I'm not a perfect guy by any stretch of the imagination, but I like to think I'm pretty good at letting things go. People say tough things sometimes - they have bad days or get frustrated for a few seconds and make a mistake. Heck, sometimes people make incredibly hurtful decisions that last for days, weeks, or even months, and I try to teach myself that it's not worth judging someone's character based on a small sample size of the way they act. It's a lot easier to tell who someone is by how they treat you when you need them, and some people just naturally need unconditional support. One of my best friends has lied to me more times than I can count, but this person is also a rock of compassion and understanding in my life. They have earned the benefit of the doubt.
Why, then, do I have no interest in giving this benefit to these two people, and really just one, who left my life a few months ago?
Allow me set the scene. It was a few years ago when these two people came to church and I bonded with both of them. One was more superficial; a friendship based on similar sports teams and occasional male stupidity. The other was more real; I found a friend who thought like I did and would listen unconditionally to my frustrations and struggles. It was a simple commonality centered on a mutual understanding that we were similar enough to trust each other, and they became like family. Their two young children were like siblings; I cannot possibly use words to describe how much I adore their beautiful daughter, who I held four days after she came into the world.

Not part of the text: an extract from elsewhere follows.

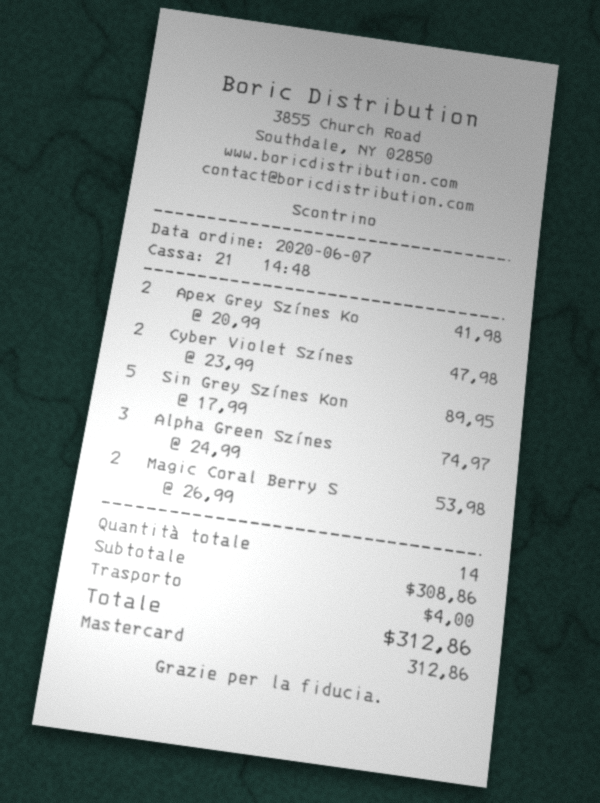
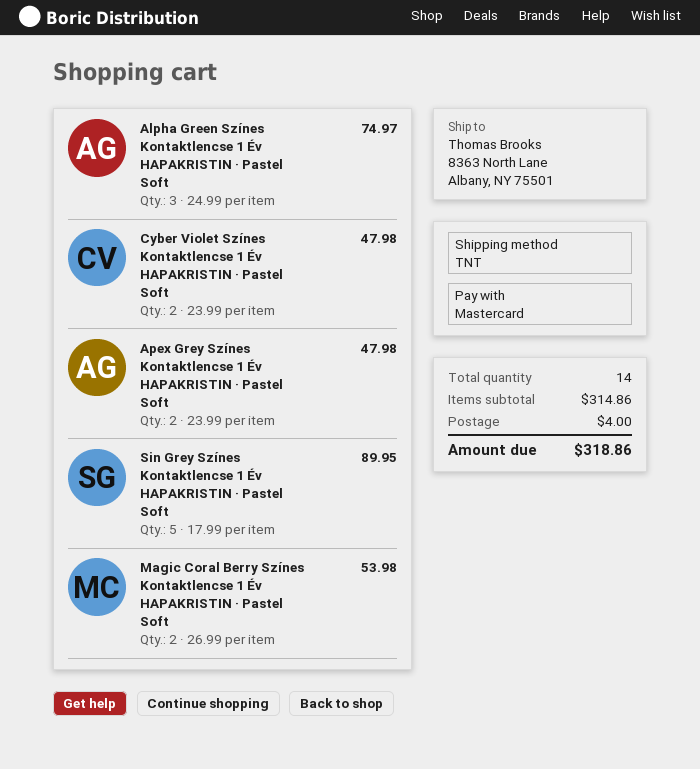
Apex Grey Színes Ko: 2 x 20.99 = 41.98 -> 2 x 23.99 = 47.98
subtotal: 308.86 -> 314.86
total: 312.86 -> 318.86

There was one night in particular where I was over at their house until after midnight, just laughing and having an occasional drink as we killed hours on a meaningless Friday evening. The kids eventually went to bed and I got up to leave, because I'm not one to deprive a young couple of alone time without interference after a long week. I was told to sit down and stay awhile, because I was family. One of them went to bed soon after, and I spent several more hours just telling stories with the other, really learning who they were and sharing some memories from high school and personal insecurities that most people have never heard. It was special in its simplicity, because I'm not a guy who lets people in very easily. When I decide to trust someone, it comes after serious consideration.

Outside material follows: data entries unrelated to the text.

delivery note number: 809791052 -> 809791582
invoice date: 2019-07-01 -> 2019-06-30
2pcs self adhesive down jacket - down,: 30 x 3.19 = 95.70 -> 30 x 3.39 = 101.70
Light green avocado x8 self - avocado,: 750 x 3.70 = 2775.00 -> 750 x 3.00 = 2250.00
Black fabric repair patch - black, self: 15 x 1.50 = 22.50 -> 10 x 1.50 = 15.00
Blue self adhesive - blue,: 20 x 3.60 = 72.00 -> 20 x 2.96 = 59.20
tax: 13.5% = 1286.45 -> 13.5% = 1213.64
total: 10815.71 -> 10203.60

Here's the core of my problem: I don't have any patience for people who run away from life. We are naturally social creatures, and because of this, we form a network of support. Some friends are superficial, and other relationships are more cerebral. We have those deep, strong bonds because we need them; we aren't capable of doing everything on our own. Trust me, I try. When you build a network like this, with friends, family, godparents, and responsibility, and then you abandon it all without having the character to acknowledge the ramifications of your decision and how it affects this very web that you've spun around you, I find myself simply unable to care anymore.

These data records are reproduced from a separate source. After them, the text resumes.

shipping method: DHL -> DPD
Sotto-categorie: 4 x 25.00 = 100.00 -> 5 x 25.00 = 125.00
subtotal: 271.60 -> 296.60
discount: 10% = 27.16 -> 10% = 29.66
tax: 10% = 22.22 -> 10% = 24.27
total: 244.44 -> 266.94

Last point: I have lived in this state and region for over twenty-one years. Do I identify with the midwest and consider it home? Yes, I do. But this place has made me who I am: independent, strong, intelligent, and damn proud of my individuality. It isn't perfect, and it's definitely not for everyone. But if you want to pull the pseudo-maturity card while bashing my church and the people who took you in as family while painting a smile on your face, be my guest. Just don't expect me to waste another second pretending you all were anything more than a phase.